Saturday night 1:45 in the morning, I was driving back from grabbing a drink with a friends in Portland. He headed north and I headed south down I-5. I was about a mile from my exit was stuck in accident traffic. All three lanes were blocked. I was about the twentieth car on the scene and sat there watching a dozen police cars, fire engines and ambiances wiz past. After about thirty minutes people began to climb out of their cars and check out the action, relaying the stories they heard through the line of traffic in a classic game of telephone. The further down the line of traffic, the wilder the stories became. I’m sure the cars about a mile back heard that a helicopter crashed into a spaceship which was trying to land on 1-5, the explosion overturned seventeen cars, one carrying the mayor of Oregon, while another carrying a lady in labor who was forced to deliver the baby among the wreckage...
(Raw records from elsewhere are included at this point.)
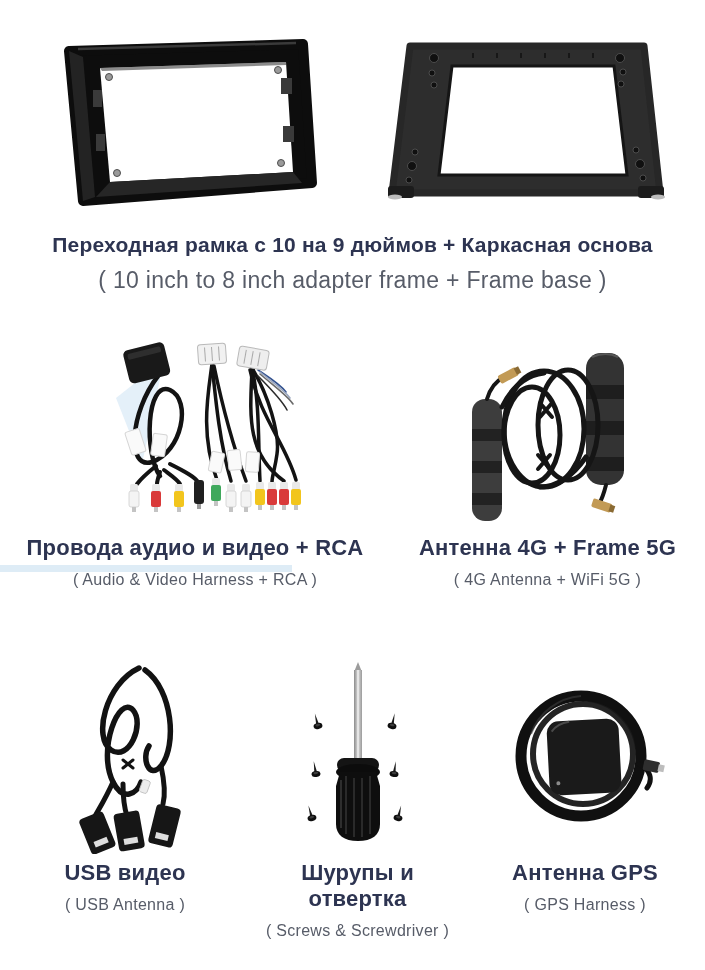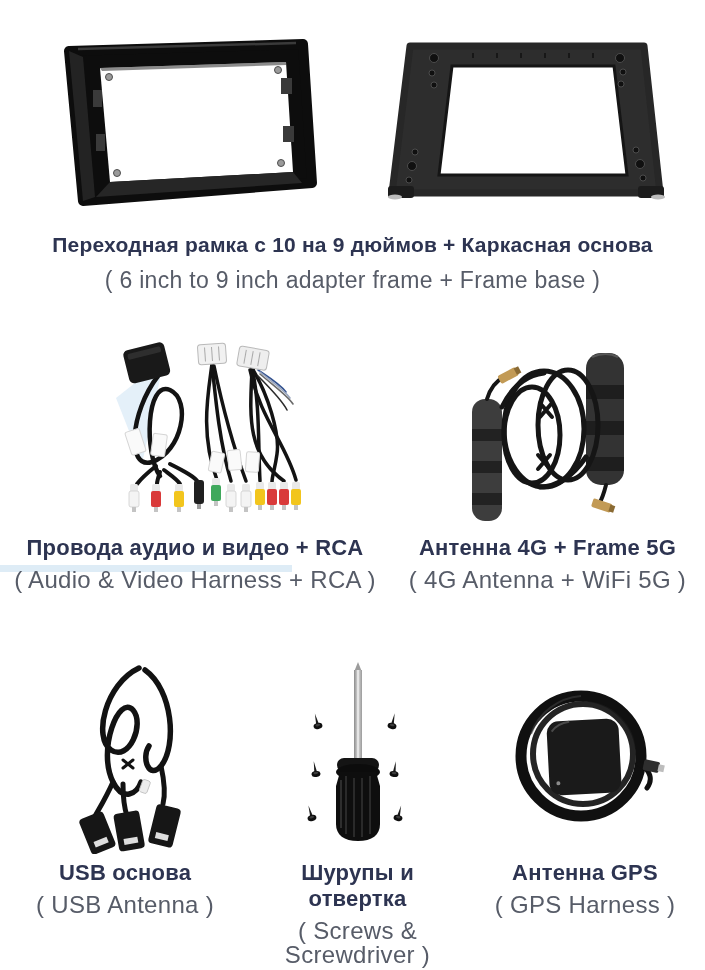--- a/index.html
+++ b/index.html
@@ -92,7 +92,7 @@
 
   <div class="caption caption-main">
     <div class="ru">Переходная рамка с 10 на 9 дюймов + Каркасная основа</div>
-    <div class="en">( 6 inch to 9 inch adapter frame + Frame base )</div>
+    <div class="en">( 10 inch to 8 inch adapter frame + Frame base )</div>
   </div>
 
   <div class="row mid-row">

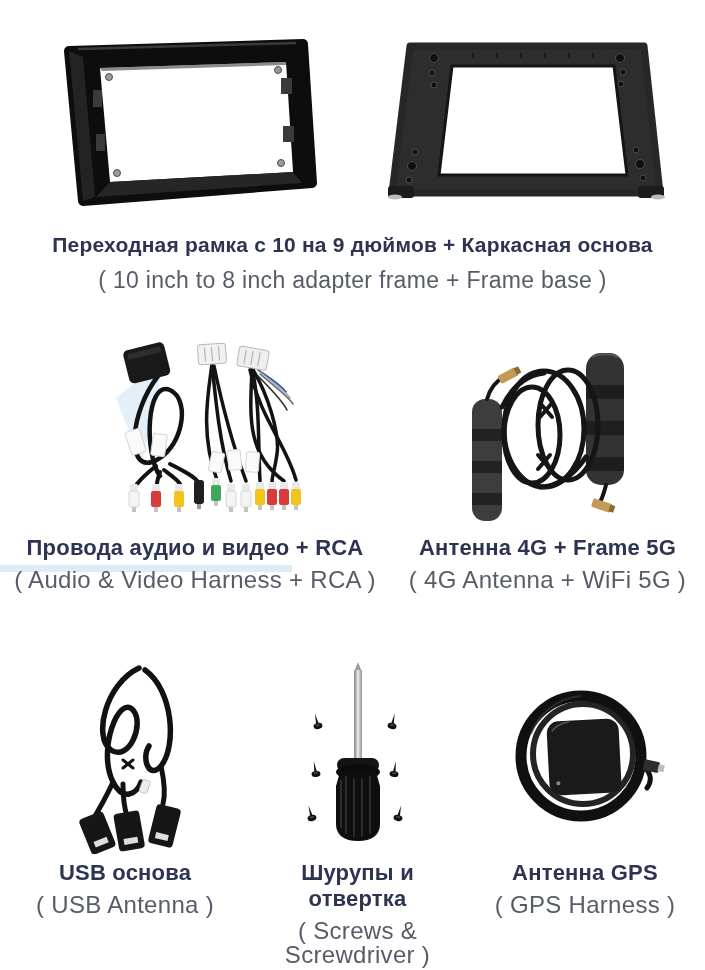--- a/index.html
+++ b/index.html
@@ -23,7 +23,7 @@
   .photo-box{height:195px;display:flex;align-items:center;justify-content:center;}
   .item-caption{margin-top:6px;}
   .item-caption .ru{font-size:22px;line-height:26px;}
-  .item-caption .en{font-size:24px;line-height:24px;margin-top:7px;}
+  .item-caption .en{font-size:16px;line-height:24px;margin-top:7px;}
   .bottom-row{margin-top:62px;align-items:flex-start;}
   .col-usb{width:250px;}
   .col-screws{width:215px;}

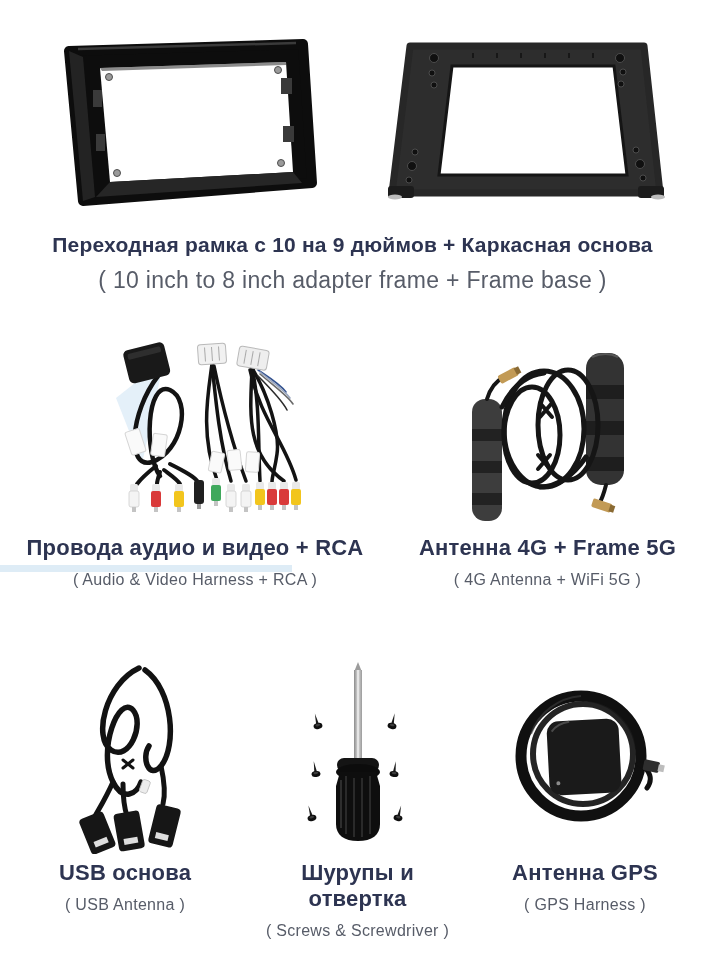--- a/index.html
+++ b/index.html
@@ -272,7 +272,7 @@
         </svg>
       </div>
       <div class="caption item-caption">
-        <div class="ru">USB основа</div>
+        <div class="ru">USB видео</div>
         <div class="en">( USB Antenna )</div>
       </div>
     </div>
The crazy stories were only the beginning of the party that soon broke out along the highway. It was young crowd, everyone back from school and were out with old friends in Portland. Cars synchronized radio stations, cranked up the volume and dance parties began. Beer bottles began to appear, while other where throwing up from too much earlier that night. Others were looking desperately to buy some smokes off anyone who was willing. Girls were prancing around in mini skirts and heals, stopping by the crowds to shake it. Cars had to pull perpendicular to traffic, making room for police to reach the scene. Tension finally exploded between a stubborn driver refusing to move their car and those attempting to direct traffic, racist comments went flying as well as fists. With all the car shuffling, I found out my car died, I had to get a jump in the middle lane of the freeway from my friendly neighbors. I met dozens of people, all in their twenties. Everyone was either beside themselves upset at the delay, or embarrassing the humor of the situation, joining the social scene and super friendly. I even developed a slight crush on one of them, how is that for an ironic meeting? All of my new friends, random strangers and I had a white-elephant gift exchange, all pulling random items from our cars. I walked away with gum, DD batteries and used chapstik. We contemplated caroling from car-door to car-door. It was unbelievable! It was such a bizarre but hilarious experience. Over two hours later traffic finally began to clear, my new friends and I exchanged numbers, hugged goodbye and continued down the freeway, back to life.

Well, my freeway adventure only added to my collection of happenings, randomness, travel and adventure thus far. Break has been slightly chaotic (to follow the chaos of finals week…) Since Friday I have been in four states, eight cities, used four types of transportation, moved my luggage over ten times, been to two church services, three pre-Christmas parties, three Christmas eve/day parties with my 22 family members, baked three traditional Swedish meals. Had a workout date, beer date, errand running date and walking date. Spent two hours in a traffic accident turned dance party on 1-5. I have played in soccer game, danced to keep warm on DU campus at two in the morning, read 100 pages of John Stienbeck’s East of Eden, eaten too much delicious food and slept way too little. Life is chaotic but good. It is a chaos that is oh too familiar... I finally arrived at our cabin in the Colorado Mountains. As soon as we entered the house my body relaxed.. I am now sitting by a fire, listening to music and breathing. Snow is falling, life is slowing, slopes are waiting and I am smiling.

Sunday, December 9, 2007

a simple request


Play with me, please. Put down your books, turn off the tv, log off Facebook, stop wandering, stop procrastinating, stop making excuses and play. Let your mind rest and give your body a chance to work. Snow covered mountains crave fresh tracks, caves are waiting to be explored, peaks to be climbed with views that will make problems shrink and wonder grow. Let out your adventure, laugh, fall, twirl, run, climb, ride, free your soul. We have mountains and rivers within an hour’s reach, waterfront only blocks away, dozens of friend’s next-door and healthy bodies that are able to thrive. Allow yourself to be refreshed and remotivated. School-work will get done, it always does. Stop getting sucked into stress, pause life for a few hours, and lets go play.